Wednesday, December 22, 2010

Identification of human-specific transcript variants induced by DNA insertions in the human genome

Motivation: Many genes in the human genome produce a wide variety of transcript variants resulting from alternative exon splicing, differential promoter usage, or altered polyadenylation site utilization that may function differently in human cells. Here, we present a bioinformatics method for the systematic identification of human-specific novel transcript variants that might have arisen after the human-chimpanzee divergence.

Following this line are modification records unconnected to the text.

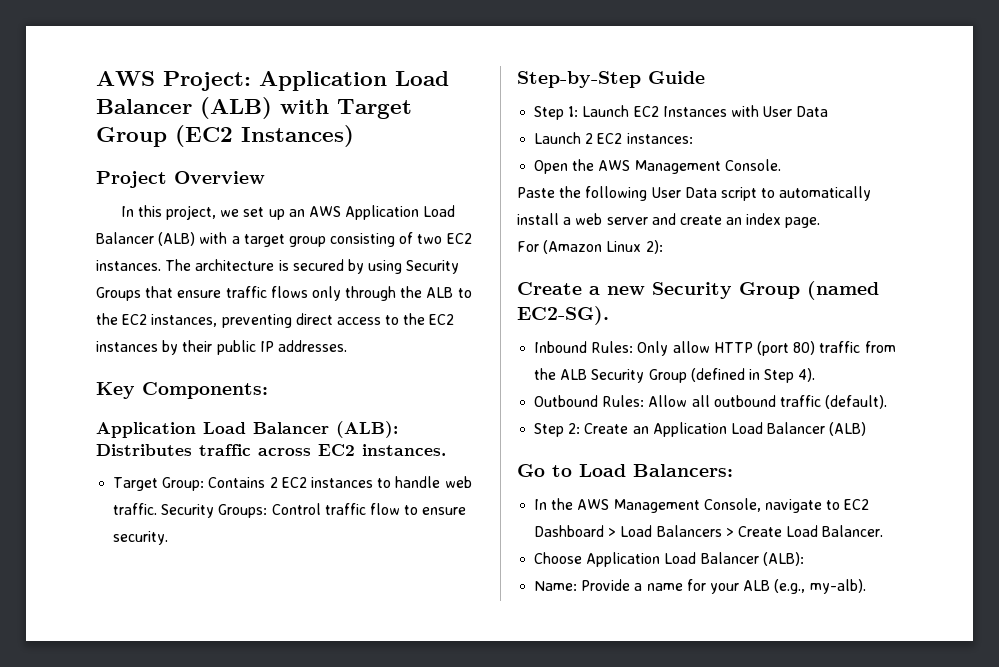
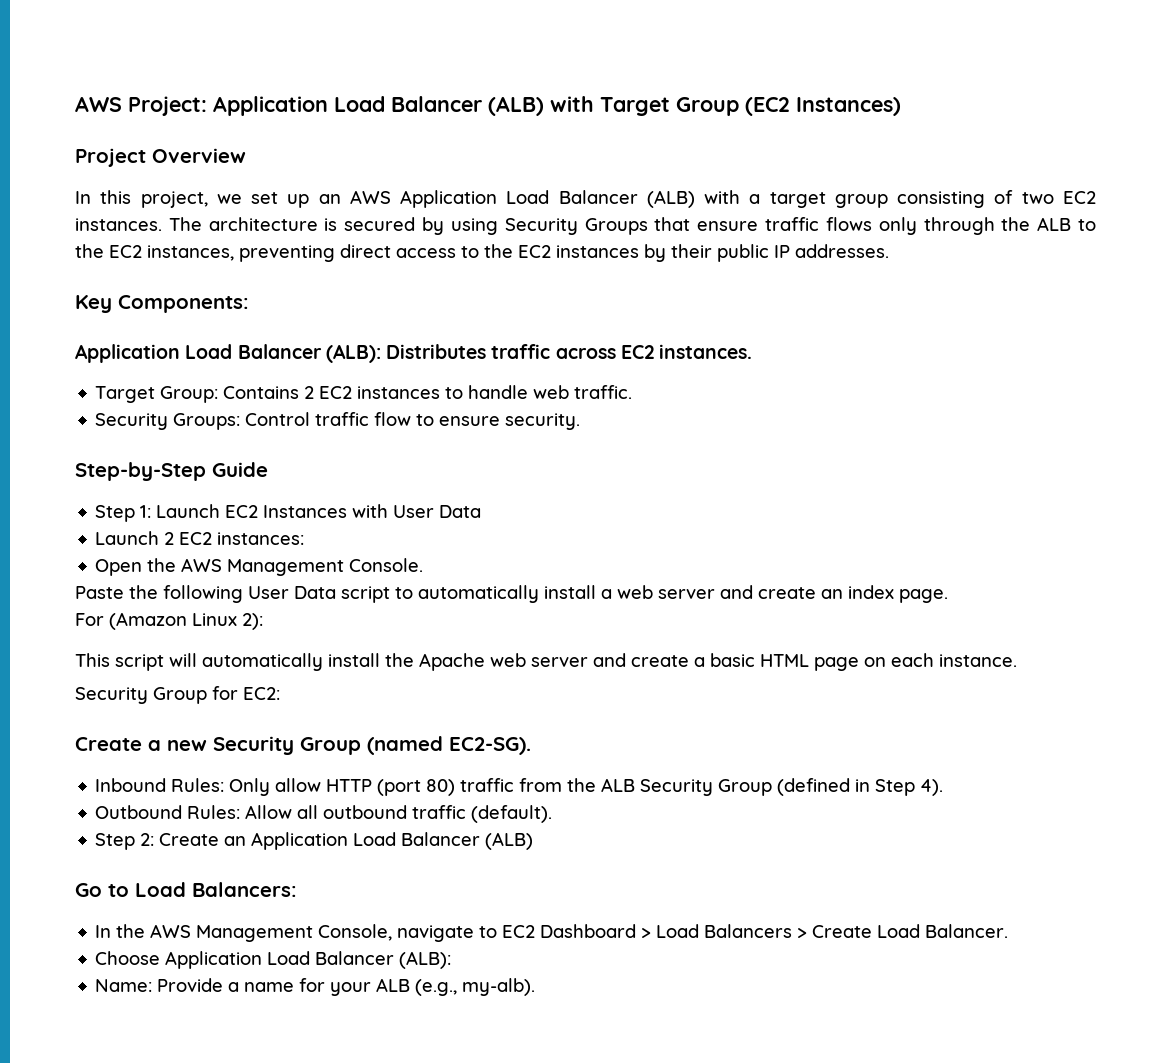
- Target Group: Contains 2 EC2 instances to handle web traffic. Security Groups: Control traffic flow to ensure security.
+ Target Group: Contains 2 EC2 instances to handle web traffic.
+ Security Groups: Control traffic flow to ensure security.
+ This script will automatically install the Apache web server and create a basic HTML page on each instance.
+ Security Group for EC2:

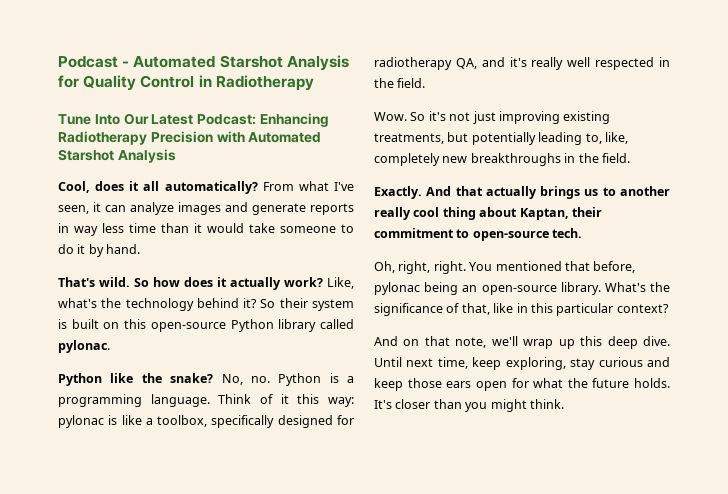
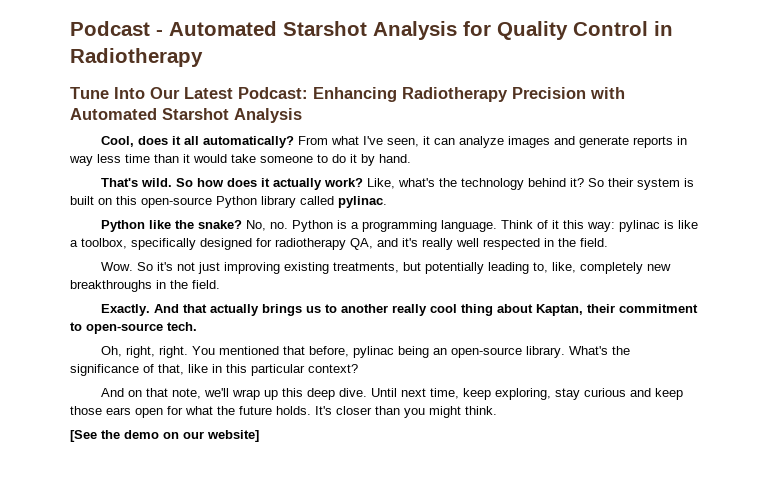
- So their system is built on this open-source Python library called pylonac.
+ So their system is built on this open-source Python library called pylinac.
- Think of it this way: pylonac is like a toolbox, specifically designed for radiotherapy QA, and it's really well respected in the field.
+ Think of it this way: pylinac is like a toolbox, specifically designed for radiotherapy QA, and it's really well respected in the field.
- You mentioned that before, pylonac being an open-source library.
+ You mentioned that before, pylinac being an open-source library.
+ [See the demo on our website]

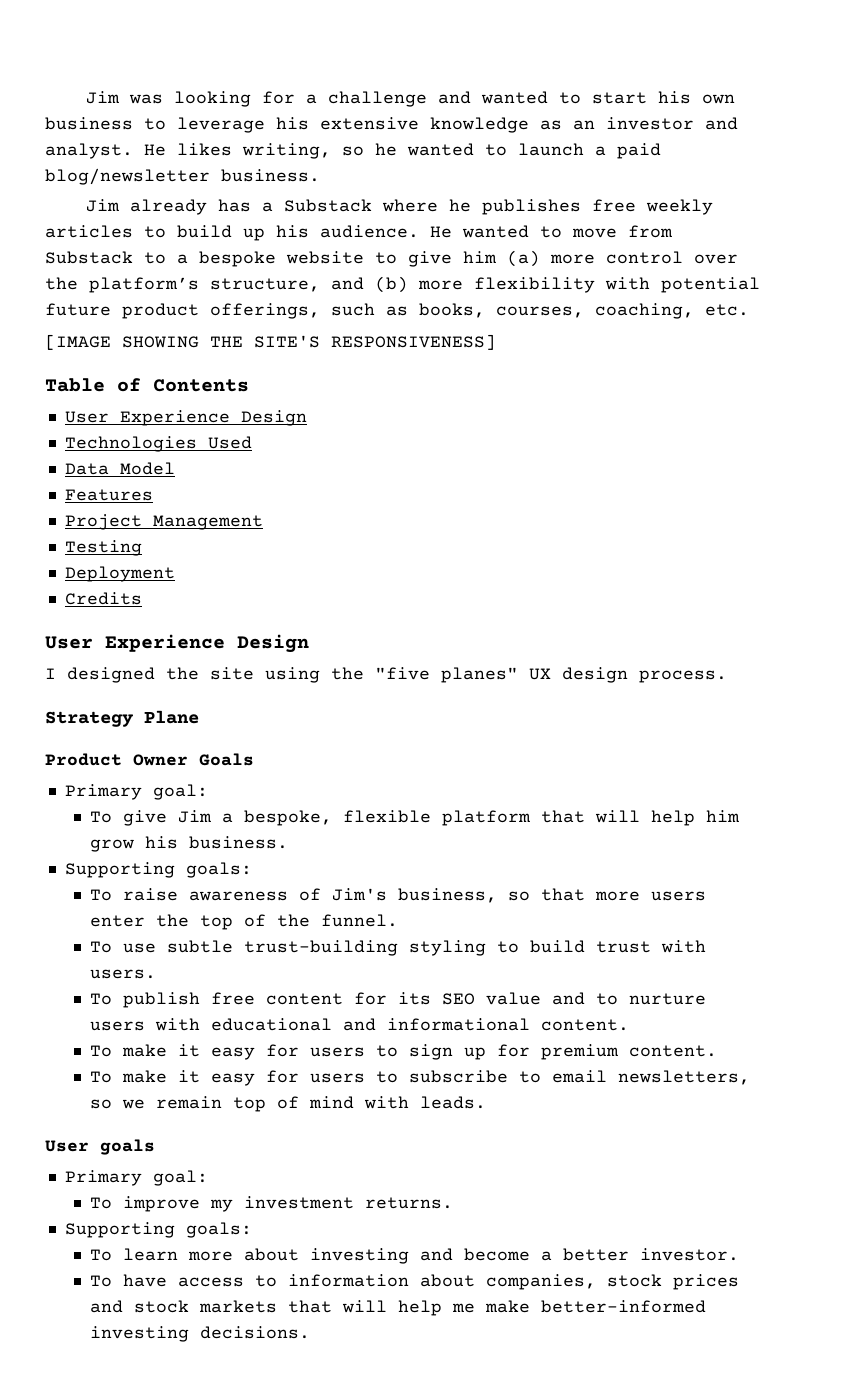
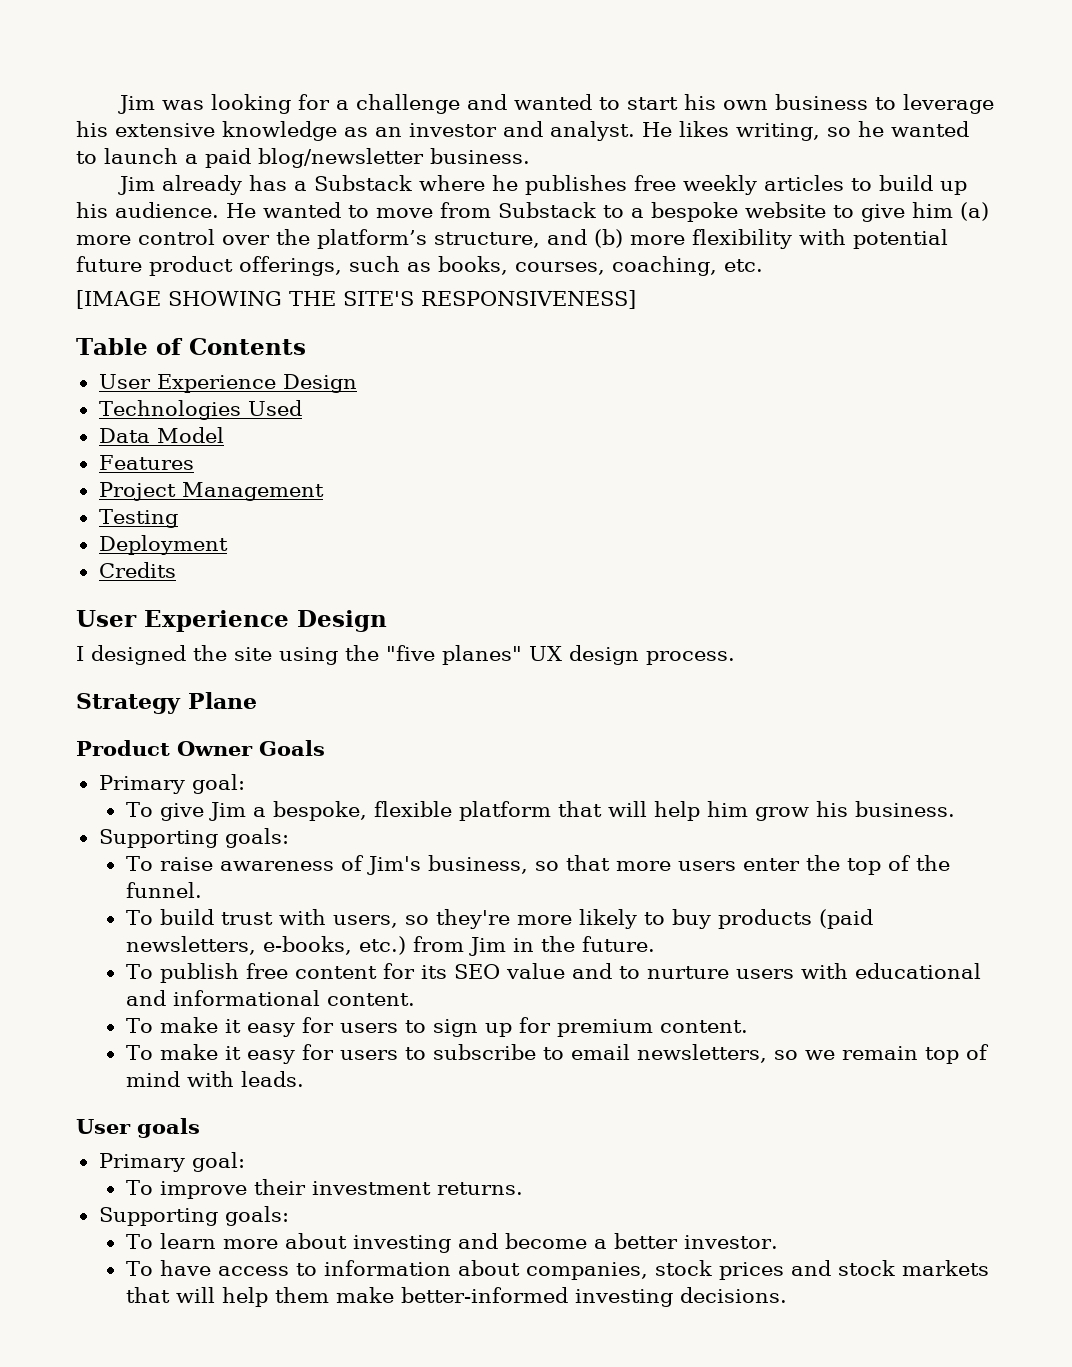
- To use subtle trust-building styling to build trust with users.
+ To build trust with users, so they're more likely to buy products (paid newsletters, e-books, etc.) from Jim in the future.
- To improve my investment returns.
+ To improve their investment returns.
- To have access to information about companies, stock prices and stock markets that will help me make better-informed investing decisions.
+ To have access to information about companies, stock prices and stock markets that will help them make better-informed investing decisions.

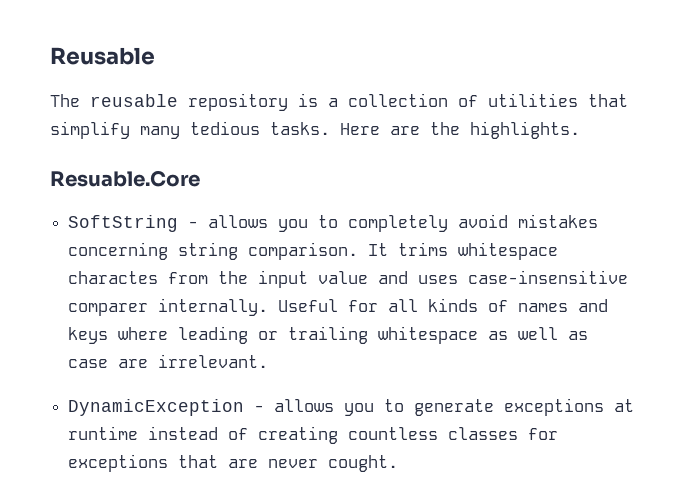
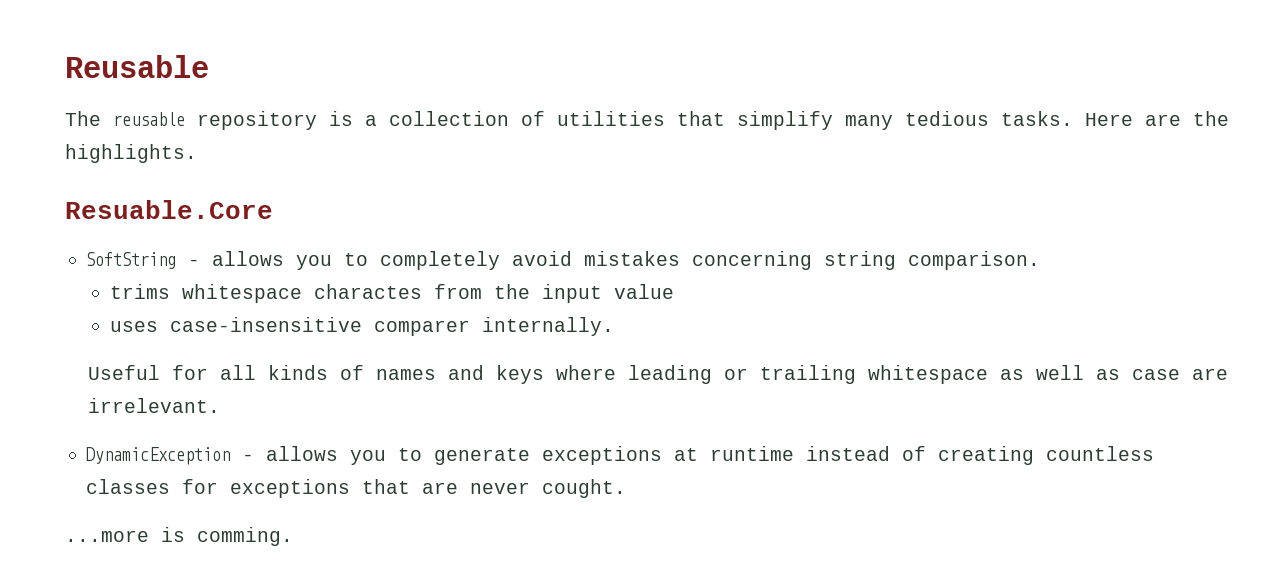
- SoftString - allows you to completely avoid mistakes concerning string comparison. It trims whitespace charactes from the input value and uses case-insensitive comparer internally. Useful for all kinds of names and keys where leading or trailing whitespace as well as case are irrelevant.
+ SoftString - allows you to completely avoid mistakes concerning string comparison.
+ trims whitespace charactes from the input value
+ uses case-insensitive comparer internally.
+ Useful for all kinds of names and keys where leading or trailing whitespace as well as case are irrelevant.
+ ...more is comming.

Results: The procedure involved collecting genomic insertions that are unique to the human genome when compared with orthologous chimpanzee and rhesus macaque genomic regions, and that are expressed in the transcriptome as exons evidenced by mRNAs and/or expressed sequence tags (ESTs). Using this procedure, we identified 112 transcript variants that are specific to humans; 74 were associated with known genes and the remaining transcripts were located in unannotated genomic loci. The original source of inserts was mostly transposable elements including L1, Alu, SVA, and human endogenous retroviruses (HERVs). Interestingly, some non-repetitive genomic segments were also involved in the generation of novel transcript variants. Insert contributions to the transcripts included promoters, terminal exons and insertions in exons, splice donors and acceptors and complete exon cassettes. Comparison of personal genomes revealed that at least seven loci were polymorphic in humans. The exaptation of human-specific genomic inserts as novel transcript variants may have increased human gene versatility or affected gene regulation.


Supplementary information: Supplementary data are available at Bioinformatics online.